The Blog

Our latest insights, opinions and general musings as we float about on the vast ocean of tech we call home.

Monitoring in a Serverless way

Monitoring in a Serverless way

Building something from scratch is challenging. Balancing between costs (like time, effort or money) and between functionality, is hard work in a startup project. An early stage project, in order to succeed, needs to take different directions sometimes even on daily basis.

To support this we need to

  • stay flexible
  • be cost effective
  • continuously create good value with minimal effort.

An application’s architecture needs to reflect these requirements. We can't go waterfall, build something big and expect it will support an early stage business for long time. The business requirements will change tomorrow. Instead, we build lots of small software units which do one thing only, but do that perfectly. The smallest software unit which can provide some functionality is a 'simple function'. We use these small building blocks to achieve the desired architecture.

Staying flexible

Functions support changing business directions quickly. A function can be updated easily depending on the new requirements, or even be thrown away when not needed anymore. It hurts less, as the effort of creation was also minimal.

If specified and implemented properly, a function is independent. It does not need to know much about its environment, can be run on any platform, implemented in any programming language. It just needs to be invoked by some action.

It also supports changes in the team. A small software unit can be easily rewritten using a different technology by a different person. As long as the input and the output (the signature) of the function does not change, everything still works.

Being cost effective

In the world of Serverless architectures, we don’t need to manage the server infrastructure, instead we pay to a FaaS (Function as a Service) provider to manage it for us. The nice perk is that we pay only for the time the function was executed, and running a function is very cheap. We can run a function millions of times and still only pay few USD per month. This supports startups perfectly.

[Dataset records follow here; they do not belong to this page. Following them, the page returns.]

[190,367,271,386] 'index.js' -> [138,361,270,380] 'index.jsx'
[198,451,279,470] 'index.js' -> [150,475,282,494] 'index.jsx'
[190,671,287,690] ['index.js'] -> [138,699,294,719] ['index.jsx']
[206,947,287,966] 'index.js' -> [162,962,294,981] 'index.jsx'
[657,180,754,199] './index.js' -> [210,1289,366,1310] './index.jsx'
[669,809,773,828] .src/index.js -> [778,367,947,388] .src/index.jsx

Why? The time to create a function and make it running on a FaaS platform is an order of magnitude quicker than setting up our own machines to execute it. Also there is no operational cost like in traditional continuously running servers, just execution cost. Initially as the application is small, or the execution time is minimal, there is literally no cost of running these functions. As the application grows more functions will be executed. The FaaS will automatically scale up due to the nature of the statelessness, so the application scales with the startup!

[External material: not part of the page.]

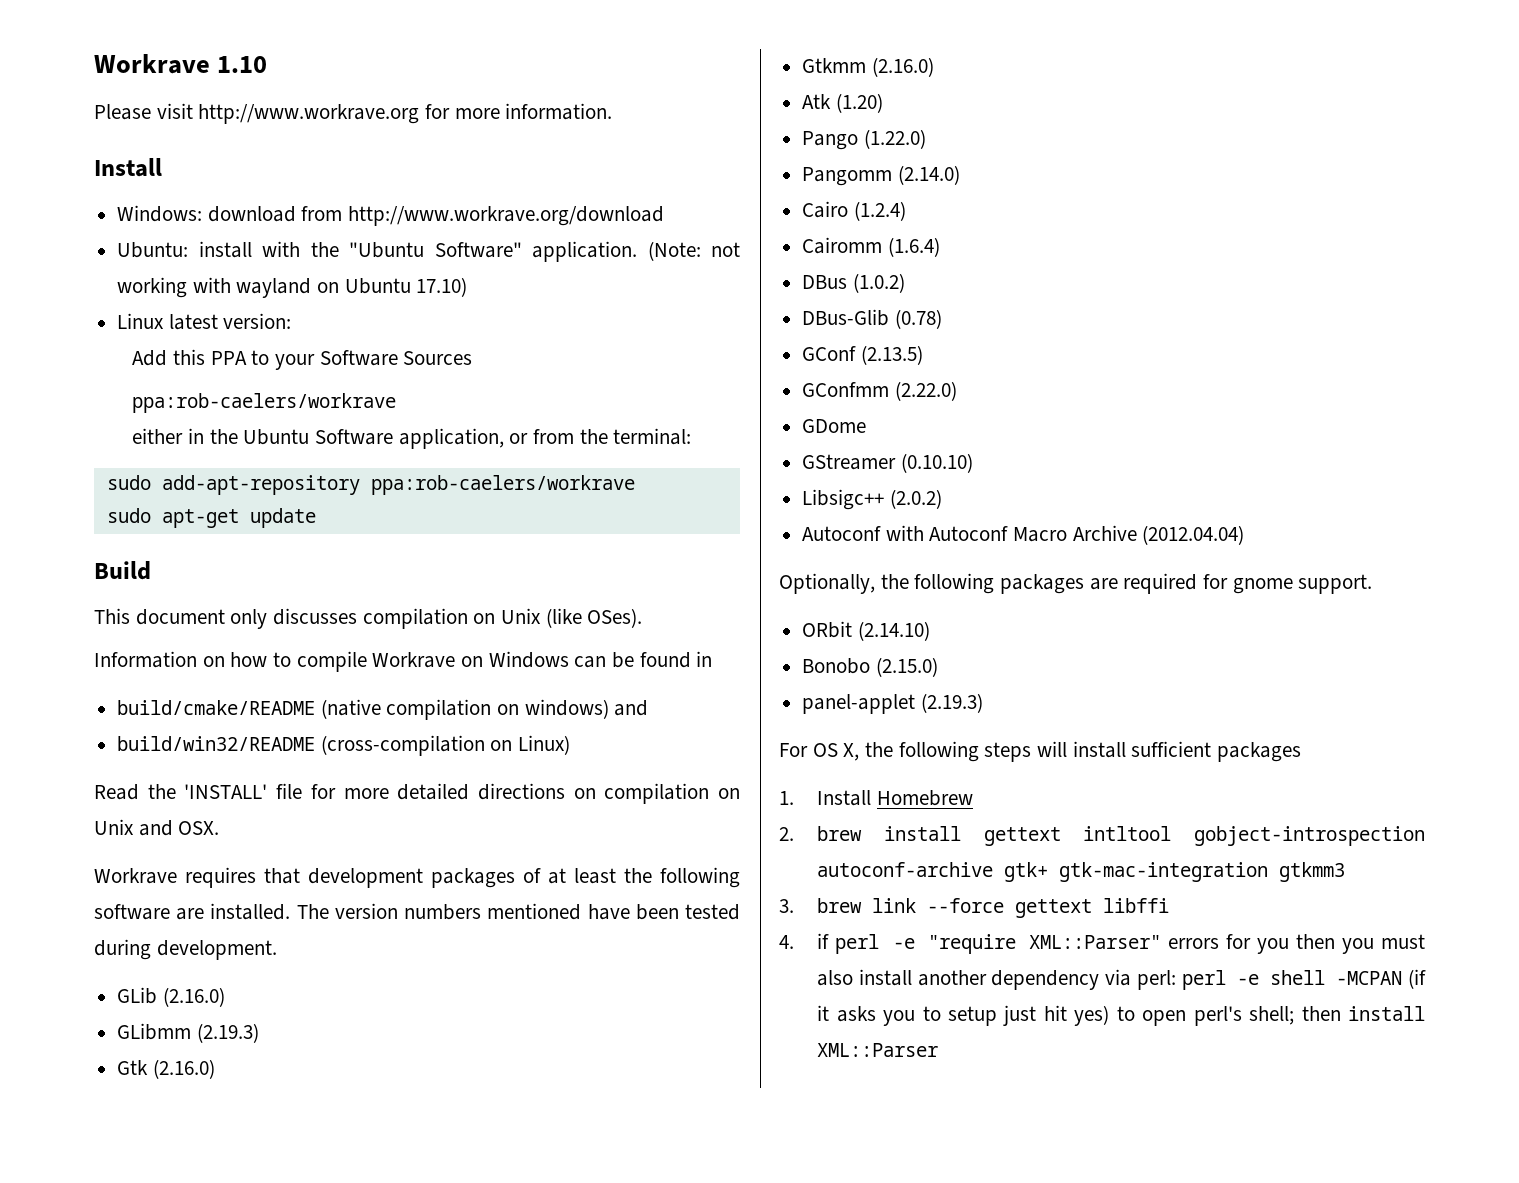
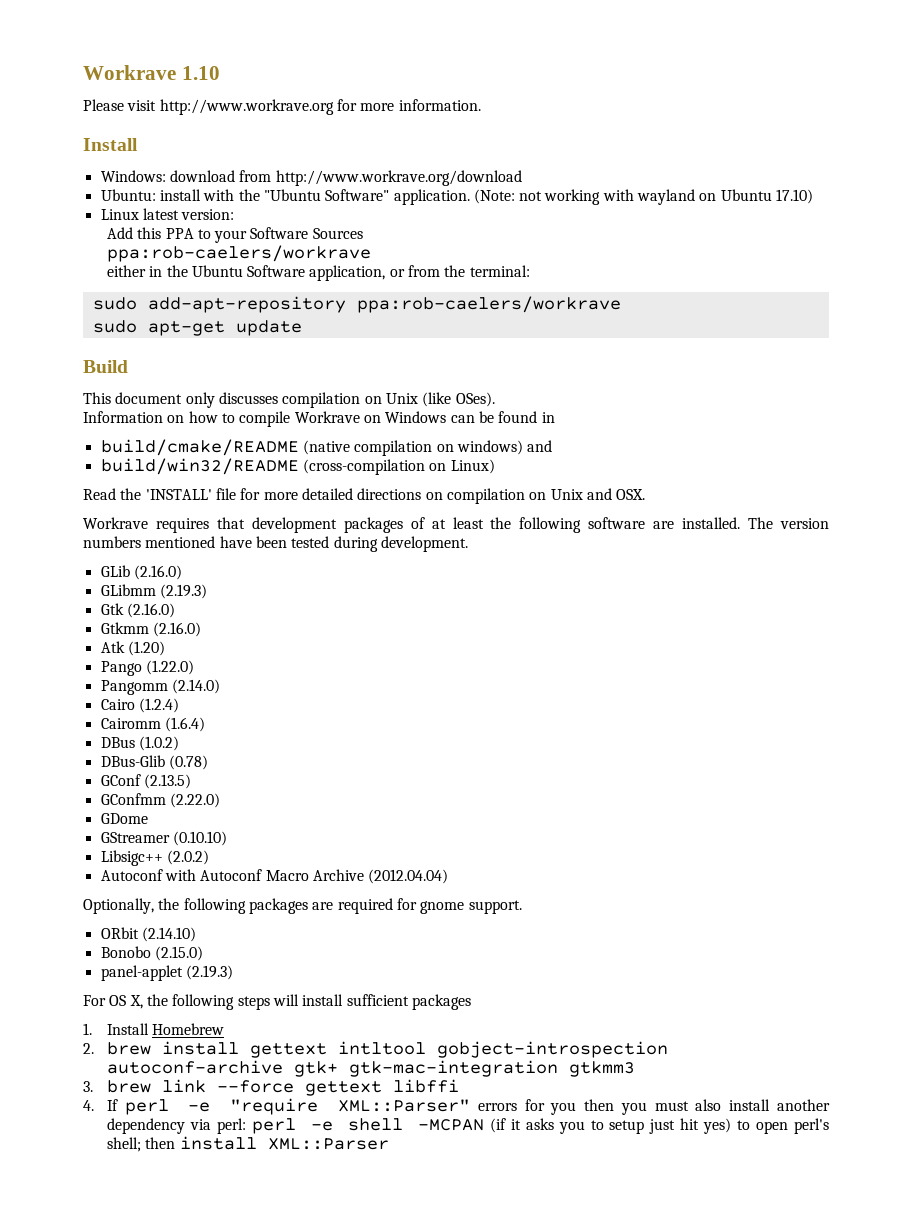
[817,933,830,949] if -> [106,1099,118,1111] If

Great value with minimal effort

What is minimal effort? Well, focusing only on the business logic which provides the business requirements. Functions let us do that.

At orangejellyfish we like to solve problems and come up with smart solutions. We like to iterate quickly and in each iteration create great value. We would not be able to do that if we would be focusing on anything else than the business logic.

Let’s see an example how serverless helped us.

Serverless monitoring

At orangejellyfish we take quality very seriously, but there are always variables which are out of our hands. This is especially true after we deploy a software to a platform not managed by us. To ensure our software is working in-live as expected, we started thinking about putting guards in place.

One of these guards is a monitoring system. We would like to monitor our webpages to see they are available and feel responsive, also we would like to get alerts in case something goes wrong.

Solution

Applying the Pareto principle, more commonly known as the 80/20 rule, we wanted to come up with something which we can quickly iterate on, but straight away brings us value. If the system would check the configured website on a reasonable frequency (e.g. every minute), and on failure we would get an alert by e-mail, that would be already a success for us.

We value Serverless solutions, so an obvious choice was using the Serverless framework with AWS. Here is how it works.

Screenshot of AWS console

AWS CloudWatch triggers a pinger-function every minute which makes a HTTP request to the configured URL. It posts the result to an AWS SNS topic called monitoringTopic.

A notifier or a subscriber function listens to this topic and if there is a failure it sends an e-mail to a configured recipient. An e-mail is sent also if any of these functions fail to execute.

That's it. Simple.

Serverless framework makes it easy to construct and deploy this system. It abstracts away the hustle you would get by using AWS specific solutions like AWS CloudFormation.

By the way, you can try it out: https://github.com/orangejellyfish/serverless-monitoring/.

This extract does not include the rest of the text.